The convention is to have one .app.src file to define your app as an OTP application, since Rebar3 only handles OTP structured projects. Looks familiar? The file is also Erlang. Check out the full reference to see what it can contain.

$ cat src/myapp.app.src 
{application, 'myapp',
[{description, "An OTP application"},
{vsn, "0.1.0"},
{registered, []},
{mod, {'myapp_app', []}},
{applications,
[kernel,
stdlib
]},
{env,[]},
{modules, []}
]}.

The code inside of src/myapp_app.erl is pretty bare bones. It just makes sure that you can start and stop your Erlang app:

$ cat src/myapp_app.erl 
-module('myapp_app').
-behaviour(application).
-export([start/2, stop/1]).
start(_StartType, _StartArgs) ->
'myapp_sup':start_link().
stop(_State) ->
ok.

Rebar3 uses a file called rebar.config to specify addition metadata, such as dependencies. There are lots of fields rebar.config can contain.
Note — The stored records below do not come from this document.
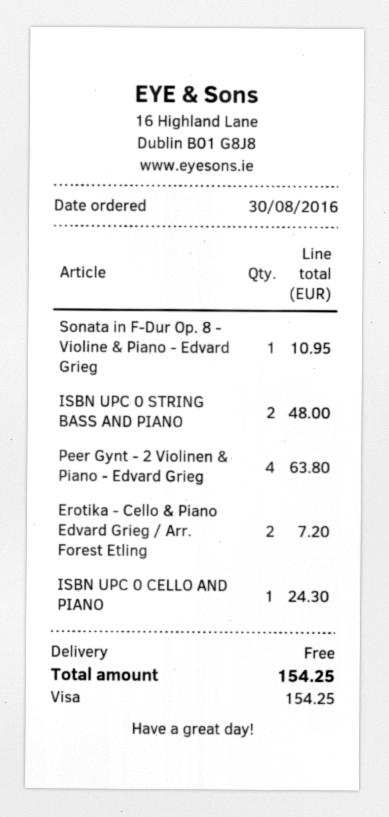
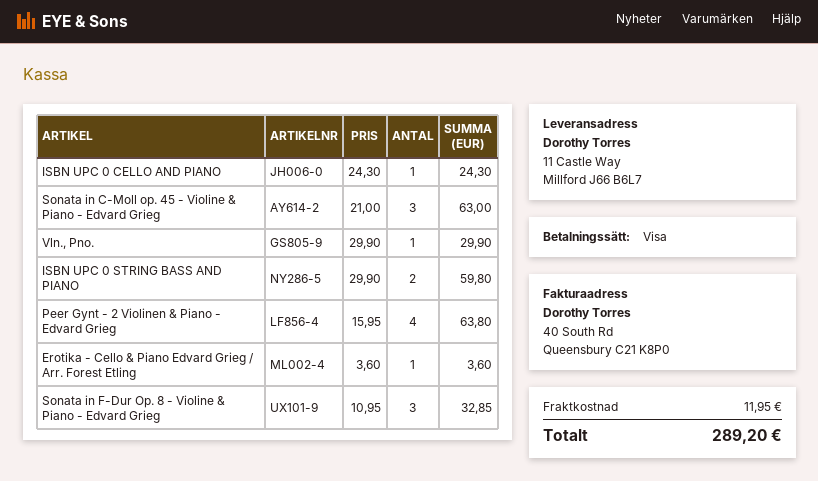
Sonata in F-Dur Op. 8 - Violine & Piano - Edvard Grieg: 1 for 10.95 -> 3 for 32.85
ISBN UPC 0 STRING BASS AND PIANO: 2 for 48.00 -> 2 for 59.80
Erotika - Cello & Piano Edvard Grieg / Arr. Forest Etling: 2 for 7.20 -> 1 for 3.60
Sonata in C-Moll op. 45 - Violine & Piano - Edvard Grieg: none -> 3 for 63.00
Vln., Pno.: none -> 1 for 29.90
shipping: 0.00 -> 11.95
total: 154.25 -> 289.20

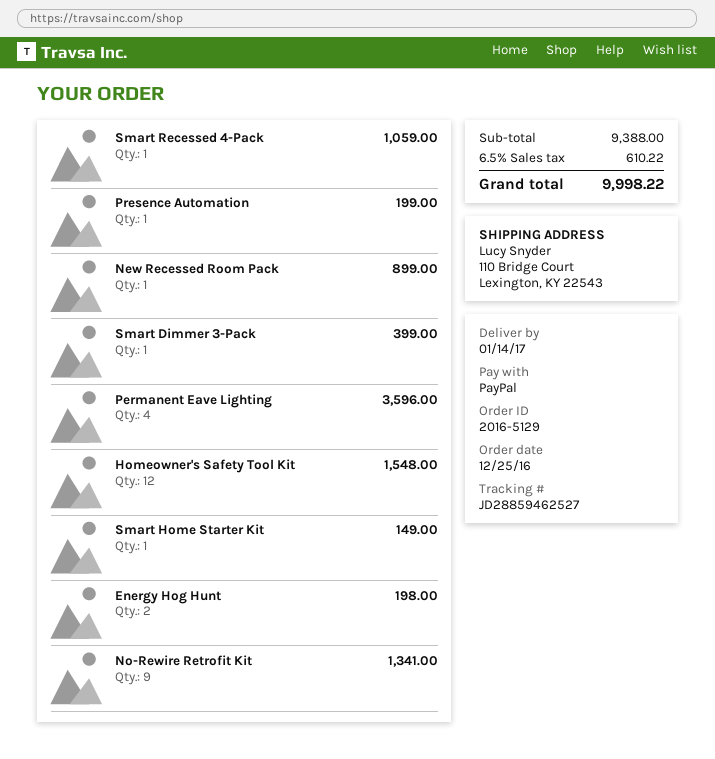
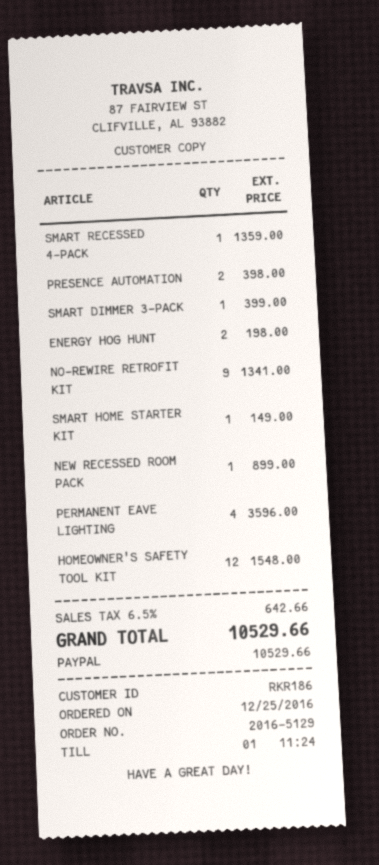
Smart Recessed 4-Pack: 1 for 1059.00 -> 1 for 1359.00
Presence Automation: 1 for 199.00 -> 2 for 398.00
tax: 6.5% = 610.22 -> 6.5% = 642.66
total: 9998.22 -> 10529.66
To see them all check out the full sample.

$ cat rebar.config 
{erl_opts, [debug_info]}.
{deps, []}.

Now let’s use Rebar3 to start an Erlang shell with your app and the dependencies in the path. Run application:start(myapp). to verify that your app is correctly loaded.

$ rebar3 shell
===> Verifying dependencies...
===> Compiling myapp
Erlang R16B03-1 (erts-5.10.4) [source] [64-bit] [smp:8:8] [async-threads:0] [hipe] [kernel-poll:false]
Eshell V5.10.4 (abort with ^G)
1> application:start(myapp).
ok
2> application:stop(myapp).
ok
3>
=INFO REPORT==== 29-Jun-2015::16:14:10 ===
application: myapp
exited: stopped
type: temporary

To learn about the command rebar3 shell, Fred Hebert (author of Learn You Some Erlang) wrote a nice post about it here.

Erlang Packages

Before you start

Image: hex.pm

We need to install a plugin called rebar3_hex in order to use fetch and install Erlang packages from Hex.pm, the Erlang/Elixir package manager. Simply add the following line to your rebar.config file. (You need Erlang version OTP 17.4 and above)

{plugins, [rebar3_hex]}.

Then run the commend: rebar3 update to enable the plugin.

$ rebar3 update
===> Fetching jsx ({pkg,<<"jsx">>,<<"2.6.1">>})
===> Fetching ssl_verify_hostname ({pkg,<<"ssl_verify_hostname">>,
<<"1.0.5">>})
===> Fetching rebar3_hex ({pkg,<<"rebar3_hex">>,<<"0.6.0">>})
===> Compiling ssl_verify_hostname
===> Compiling jsx
===> Compiling rebar3_hex
===> Updating package index...

If you want to avoid this step every time you create a new Erlang app, add the entry to a global rebar.config and place it at:

~/.config/rebar3/rebar.config

Finding Erlang packages

The search command lets you find remote Erlang packages published on Hex.pm. You can use regular expression characters in your query:

$ rebar3 hex search cowboy
cloudi_service_http_cowboy
cowboy

Installing packages

Rebar3 can download and install the Erlang packages and any necessary dependencies. Add the application names to the deps entry in your rebar.config file, then run the command: rebar3 compile. In this example we are trying to use two Erlang packages called cowboy and meck.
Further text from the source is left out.